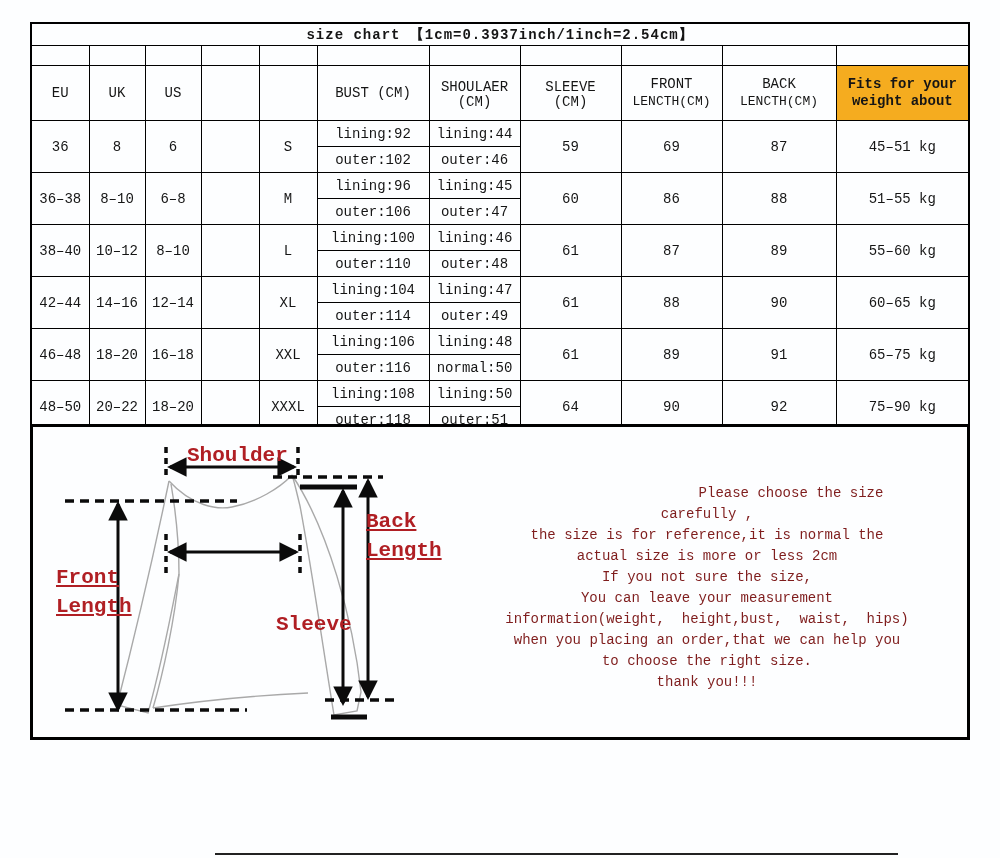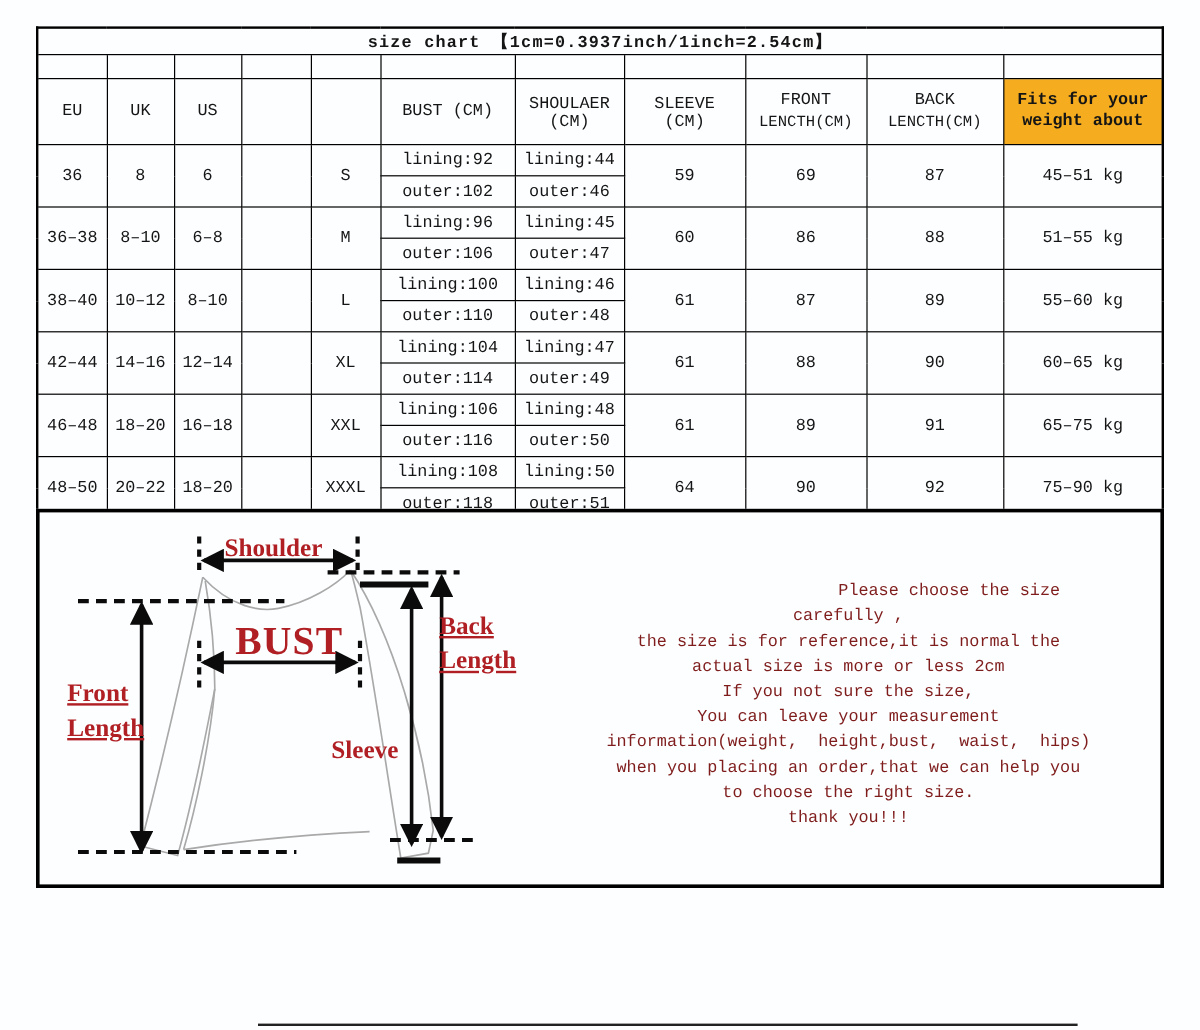--- a/index.html
+++ b/index.html
@@ -41,21 +41,21 @@
 
   
   .lower-box{
     position:absolute;left:30px;top:424px;width:934px;height:310px;
     border:3px solid #000;background:#fdfeff;
   }
   .lower-box svg{position:absolute;left:19px;top:3px;}
 
   .dlabel{
     position:absolute;
-    font-family:Liberation Serif, serif;
+    font-family:Liberation Mono, monospace;
     color:var(--lbl-red,#b01f24);
     font-weight:bold;
   }
   .dlabel .u{text-decoration:underline;}
   .lbl-shoulder{left:154px;top:17px;font-size:21px;}
   .lbl-bust{left:163px;top:90px;font-size:33px;letter-spacing:1px;}
   .lbl-front{left:23px;top:136px;font-size:21px;line-height:29px;}
   .lbl-back{left:333px;top:80px;font-size:21px;line-height:29px;}
   .lbl-sleeve{left:243px;top:186px;font-size:21px;}
 
@@ -214,21 +214,21 @@
           <td rowspan="2">XXL</td>
           <td class="sub">lining:106</td>
           <td class="sub">lining:48</td>
           <td rowspan="2">61</td>
           <td rowspan="2">89</td>
           <td rowspan="2">91</td>
           <td rowspan="2">65–75 kg</td>
         </tr>
         <tr>
           <td class="sub">outer:116</td>
-          <td class="sub">outer:50</td>
+          <td class="sub">normal:50</td>
         </tr>
         <tr>
           <td rowspan="2">48–50</td>
           <td rowspan="2">20–22</td>
           <td rowspan="2">18–20</td>
           <td rowspan="2"></td>
           <td rowspan="2">XXXL</td>
           <td class="sub">lining:108</td>
           <td class="sub">lining:50</td>
           <td rowspan="2">64</td>
@@ -279,21 +279,20 @@
       <g stroke="#0b0b0b" stroke-width="3" fill="none">
         <line x1="118" y1="37" x2="242" y2="37" marker-start="url(#ah)" marker-end="url(#ah)"></line>
         <line x1="118" y1="122" x2="244" y2="122" marker-start="url(#ah)" marker-end="url(#ah)"></line>
         <line x1="66" y1="74" x2="66" y2="279" marker-start="url(#ah)" marker-end="url(#ah)"></line>
         <line x1="291" y1="61" x2="291" y2="273" marker-start="url(#ah)" marker-end="url(#ah)"></line>
         <line x1="316" y1="51" x2="316" y2="267" marker-start="url(#ah)" marker-end="url(#ah)"></line>
       </g>
     </svg>
 
     <div class="dlabel lbl-shoulder u">Shoulder</div>
-    <div class="dlabel lbl-bust">BUST</div>
     <div class="dlabel lbl-front">
       <div class="u">Front</div>
       <div class="u">Length</div>
     </div>
     <div class="dlabel lbl-back">
       <div class="u">Back</div>
       <div class="u">Length</div>
     </div>
     <div class="dlabel lbl-sleeve u">Sleeve</div>
 

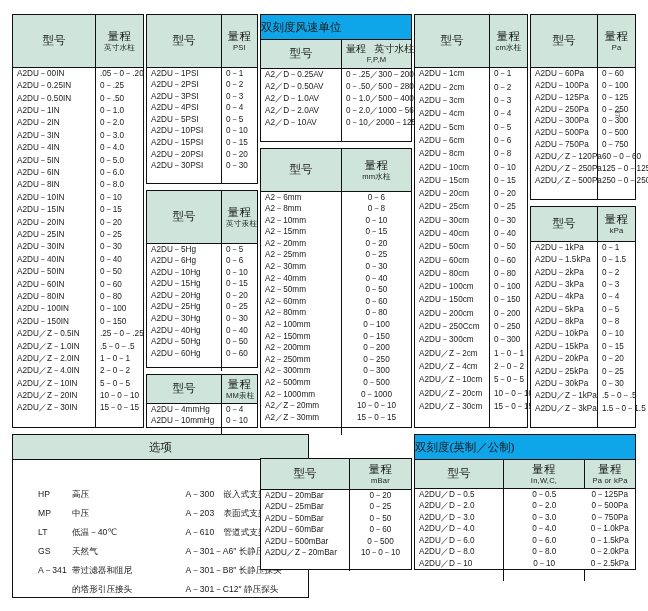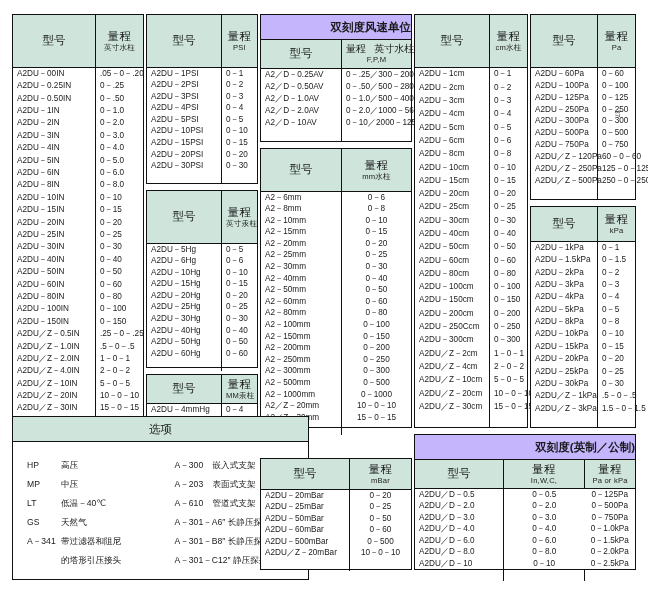--- a/index.html
+++ b/index.html
@@ -37,32 +37,32 @@
   .vsep{border-right:1.6px solid #111 !important;}
   .ctr{text-align:center !important;}
   .pad-l{padding-left:6px;}
   .rng{padding-left:6px;}
 
   
   .hrow{height:52px;}
 
   
   .spanttl{
-    background:#c4b5fd;text-align:right;font-size:11.5px;
-    height:24px;line-height:24px;border-bottom:1.6px solid #111;font-weight:bold;
+    background:#0ea5e9;text-align:left;font-size:11.5px;
+    height:24px;line-height:24px;border-bottom:1.6px solid #111;
   }
 
   
   .opt-ttl{
     background:#cfe5dc;text-align:center;font-size:11.5px;
     height:24px;line-height:24px;border-bottom:1.6px solid #111;
   }
   .opt-body{display:flex;padding:10px 0 0 0;}
   .opt-col{flex:1;}
-  .opt-col ul{list-style:none;margin:4px;padding:0 0 0 10px;}
+  .opt-col ul{list-style:none;margin:15px;padding:0 0 0 10px;}
   .opt-col li{font-size:8.6px;line-height:19px;white-space:nowrap;}
   .opt-col li .code{display:inline-block;min-width:34px;}
   .opt-col.right li .code{min-width:38px;}
 
   
   .pgno{
     position:absolute;font-size:6.5px;color:#444;
     transform:rotate(90deg);transform-origin:left top;
   }
 </style>
@@ -763,21 +763,21 @@
             <td class="rng ">1.5－0－1.5</td>
           </tr>
           <tr>
             <td class="vsep">&nbsp;</td>
             <td class="">&nbsp;</td>
           </tr>
         </tbody>
     </table>
   </div>
 
-  <div class="blk" style="left:12px;top:416px;width:297px;height:164px;">
+  <div class="blk" style="left:12px;top:434px;width:297px;height:164px;">
     <div class="opt-ttl">选项</div>
     <div class="opt-body">
       <div class="opt-col left">
         <ul>
             <li><span class="code">HP</span><span>高压</span></li>
             <li><span class="code">MP</span><span>中压</span></li>
             <li><span class="code">LT</span><span>低温－40℃</span></li>
             <li><span class="code">GS</span><span>天然气</span></li>
             <li><span class="code">A－341</span><span>带过滤器和阻尼</span></li>
             <li><span class="code"></span><span>的塔形引压接头</span></li>

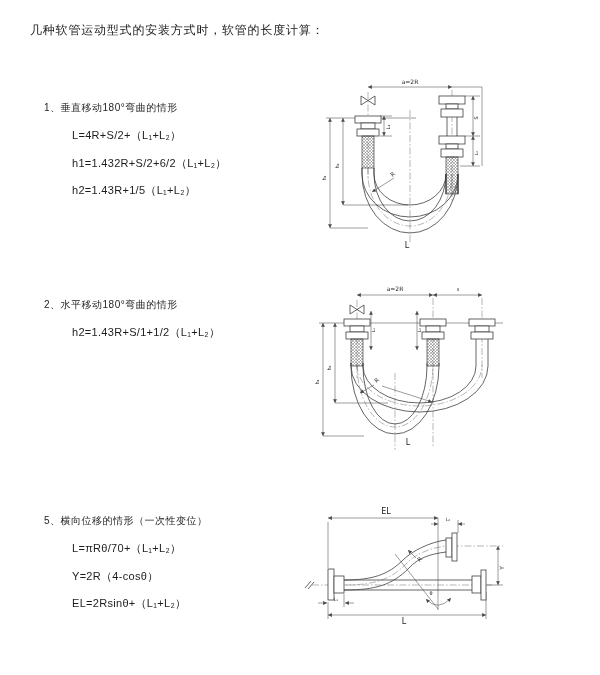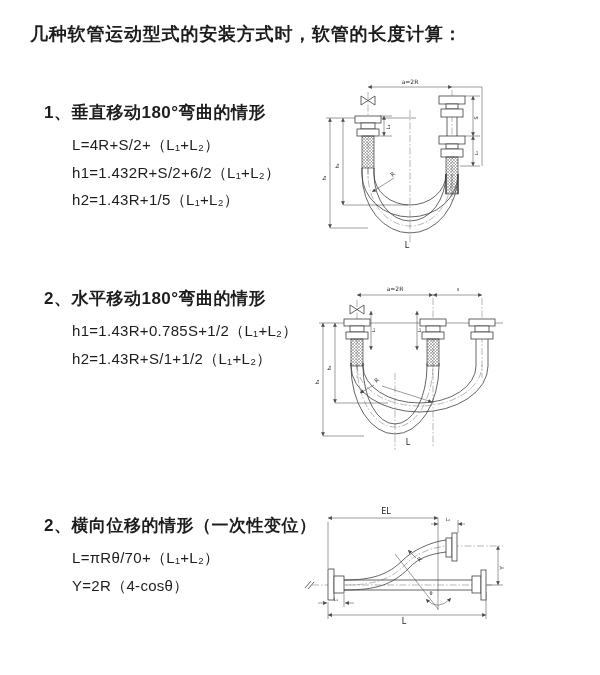--- a/index.html
+++ b/index.html
@@ -3,26 +3,26 @@
 <meta charset="utf-8">
 <style>
   html,body { margin:0; padding:0; background:#fff; }
   .page {
     position:relative; width:600px; height:675px; background:#ffffff;
     font-family:"Liberation Sans","DejaVu Sans",sans-serif; color:#1d1d1d;
     overflow:hidden;
   }
   .title {
     position:absolute; left:30px; top:22px;
-    font-size:18px; font-weight:bold; letter-spacing:0.8px;
+    font-size:12px; font-weight:normal; letter-spacing:0.8px;
   }
   .sec { position:absolute; left:44px; }
-  .sec-heading { font-size:17px; font-weight:bold; letter-spacing:0.5px; }
+  .sec-heading { font-size:10px; font-weight:normal; letter-spacing:0.5px; }
   .formulas { margin:7px 0 0 28px; }
-  .formula { font-size:15px; line-height:27.5px; letter-spacing:0.3px; white-space:nowrap; }
+  .formula { font-size:11px; line-height:27.5px; letter-spacing:0.3px; white-space:nowrap; }
   .diagram { position:absolute; }
   
   .ln  { stroke:#3f3f3f; stroke-width:0.8; fill:none; }
   .fit { fill:#ffffff; stroke:#3f3f3f; stroke-width:0.8; }
   .brd { stroke:#3f3f3f; stroke-width:0.7; }
   .dim { stroke:#4a4a4a; stroke-width:0.55; fill:none; }
   .cl  { stroke:#6e6e6e; stroke-width:0.5; fill:none; stroke-dasharray:7 2 1.5 2; }
   .lbl { fill:#242424; font-size:6px; text-anchor:middle; font-family:"DejaVu Sans","Liberation Sans",sans-serif; }
   .lbl.big { font-size:8px; }
   .lbl.sm  { font-size:5px; }
@@ -114,24 +114,23 @@
     <text class="lbl" x="100" y="14">a=2R</text>
     <text class="lbl sm" transform="translate(80,57) rotate(-90)">L₁</text>
     <text class="lbl sm" transform="translate(16,108) rotate(-90)">h₁</text>
     <text class="lbl sm" transform="translate(29,96) rotate(-90)">h₂</text>
     <text class="lbl sm" transform="translate(168,48) rotate(-90)">S</text>
     <text class="lbl xs" transform="translate(168,83) rotate(-90)">L₂</text>
     <text class="lbl" transform="translate(84,106) rotate(-40)">R</text>
     <text class="lbl big" x="97" y="178">L</text>
   </svg>
 
-  <div class="sec" style="top:287px;">
+  <div class="sec" style="top:298px;">
     <div class="sec-heading">2、水平移动180°弯曲的情形</div>
     <div class="formulas">
-      <div class="formula">h1=1.43R+0.785S+1/2（L₁+L₂）</div>
       <div class="formula">h2=1.43R+S/1+1/2（L₁+L₂）</div>
     </div>
   </div>
 
   <svg class="diagram" style="left:308px; top:278px;" width="210" height="180" viewBox="0 0 210 180">
     <defs>
       <marker id="ar2" viewBox="0 0 10 10" refX="10" refY="5" markerWidth="7" markerHeight="7" orient="auto-start-reverse">
         <path d="M0,0 L10,5 L0,10 z" fill="#4a4a4a"></path>
       </marker>
       <pattern id="br2" width="3" height="3" patternUnits="userSpaceOnUse">
@@ -197,24 +196,25 @@
     <text class="lbl sm" x="150" y="13">s</text>
     <text class="lbl xs" transform="translate(67,52) rotate(-90)">L₁</text>
     <text class="lbl xs" transform="translate(113,52) rotate(-90)">L₂</text>
     <text class="lbl sm" transform="translate(11,104) rotate(-90)">h₁</text>
     <text class="lbl sm" transform="translate(23,90) rotate(-90)">h₂</text>
     <text class="lbl" transform="translate(70,104) rotate(-40)">R</text>
     <text class="lbl big" x="100" y="167">L</text>
   </svg>
 
   <div class="sec" style="top:514px;">
-    <div class="sec-heading">2、横向位移的情形（一次性变位）</div>
+    <div class="sec-heading">5、横向位移的情形（一次性变位）</div>
     <div class="formulas">
       <div class="formula">L=πRθ/70+（L₁+L₂）</div>
       <div class="formula">Y=2R（4-cosθ）</div>
+      <div class="formula">EL=2Rsinθ+（L₁+L₂）</div>
     </div>
   </div>
 
   <svg class="diagram" style="left:300px; top:498px;" width="215" height="155" viewBox="0 0 215 155">
     <defs>
       <marker id="ar3" viewBox="0 0 10 10" refX="10" refY="5" markerWidth="7" markerHeight="7" orient="auto-start-reverse">
         <path d="M0,0 L10,5 L0,10 z" fill="#4a4a4a"></path>
       </marker>
     </defs>
 

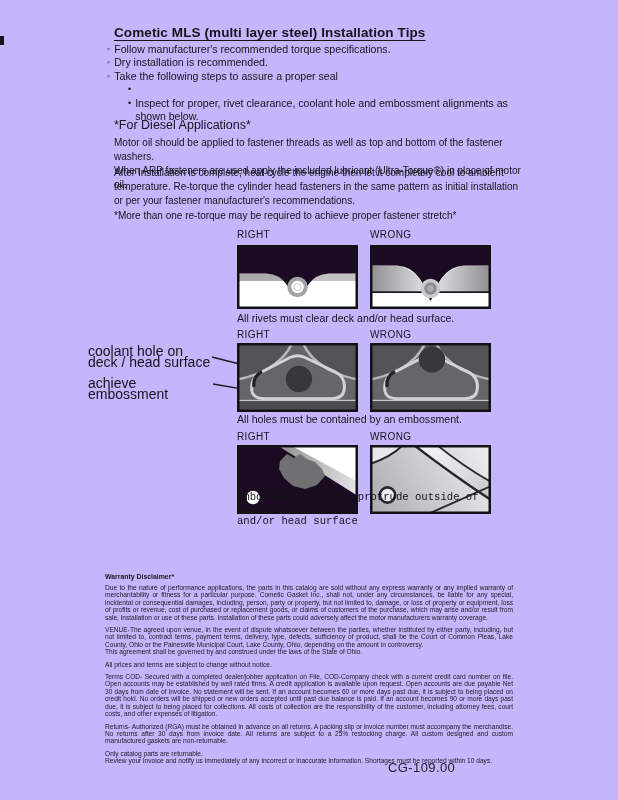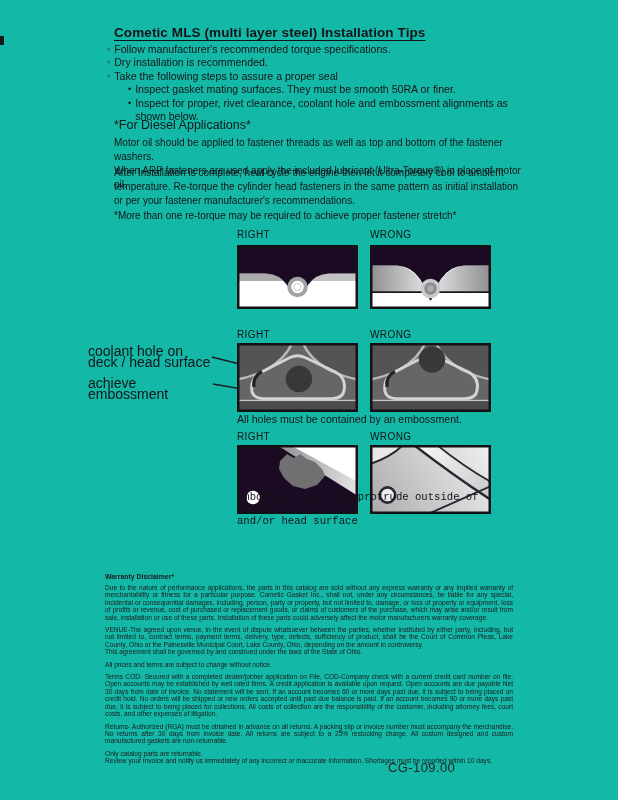--- a/index.html
+++ b/index.html
@@ -1,17 +1,17 @@
 <!DOCTYPE html>
 <html><head>
 <meta charset="utf-8">
 <style>
   html,body { margin:0; padding:0; background:#ffffff; }
   .page {
-    position:relative; width:618px; height:800px; background:#14b8a6;
+    position:relative; width:618px; height:800px; background:#c4b5fd;
     font-family:"Liberation Sans", sans-serif; color:#151518; overflow:hidden;
   }
   .abs { position:absolute; }
   .preline { white-space:pre-line; }
 
   .scan-mark { left:0; top:36px; width:4px; height:9px; background:#17171a; }
 
   .title {
     left:114px; top:25px; font-size:13.5px; font-weight:bold;
     text-decoration:underline; text-underline-offset:3px; letter-spacing:0.1px;
@@ -62,21 +62,20 @@
     <div class="b-item">
       <span class="marker">◦</span>
       <span>Dry installation is recommended.</span>
     </div>
     <div class="b-item">
       <span class="marker">◦</span>
       <span>Take the following steps to assure a proper seal</span>
     </div>
     <div class="b-item b-sub">
       <span class="marker">•</span>
-      <span>Inspect gasket mating surfaces.  They must be smooth 50RA or finer.</span>
     </div>
     <div class="b-item b-sub">
       <span class="marker">•</span>
       <span>Inspect for proper, rivet clearance, coolant hole and embossment alignments as shown below.</span>
     </div>
   </div>
 
   <div class="abs diesel-h">*For Diesel Applications*</div>
   <div class="abs para p1 preline">Motor oil should be applied to fastener threads as well as top and bottom of the fastener washers.
 When ARP fasteners are used apply the included lubricant (Ultra-Torque®) in place of motor oil.</div>
@@ -116,20 +115,21 @@
       <path d="M0,20.5 H27 Q43,23 52,38 Q56,45 59,47.5 L0,47.5 Z" fill="url(#g1wl)"></path>
       <path d="M121,20.5 H94 Q78,23 69,38 Q65,45 62,47.5 L121,47.5 Z" fill="url(#g1wr)"></path>
       <rect x="0" y="46.3" width="121" height="1.7" fill="#15151a"></rect>
       <path d="M0,0 H121 V20.5 H94 Q79,21.5 71,34 Q64,45 62.5,51 Q61.5,55.5 60.5,55.5 Q59.5,55.5 58.5,51 Q57,45 50,34 Q42,21.5 27,20.5 H0 Z" fill="#1a0a22"></path>
       <circle cx="60.5" cy="43.5" r="8" fill="#8d8d8f" stroke="#cacacc" stroke-width="3.6"></circle>
       <circle cx="60.5" cy="43.5" r="3.2" fill="#adadaf"></circle>
       <rect x="1.25" y="1.25" width="118.5" height="61.5" fill="none" stroke="#121216" stroke-width="2.5"></rect>
     </svg>
   </div>
 
+  <div class="abs cap" style="left:237px; top:313px;">All rivets must clear deck and/or head surface.</div>
 
   <div class="abs rw-label" style="left:237px; top:329px;">RIGHT</div>
   <div class="abs rw-label" style="left:370px; top:329px;">WRONG</div>
 
   <div class="abs ann ann1 preline">coolant hole on
 deck / head surface</div>
   <div class="abs ann ann2">achieve embossment</div>
 
   <svg class="abs" style="left:205px; top:350px;" width="110" height="48" viewBox="0 0 110 48">
     <line x1="7" y1="7" x2="93" y2="29" stroke="#1a1a1e" stroke-width="1.3"></line>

*ASSIGNMENT*.
From the material above, return every line that contains "outer".

*EXERCISE RESPONSE*.
           <td class="sub">outer:116</td>
-          <td class="sub">outer:50</td>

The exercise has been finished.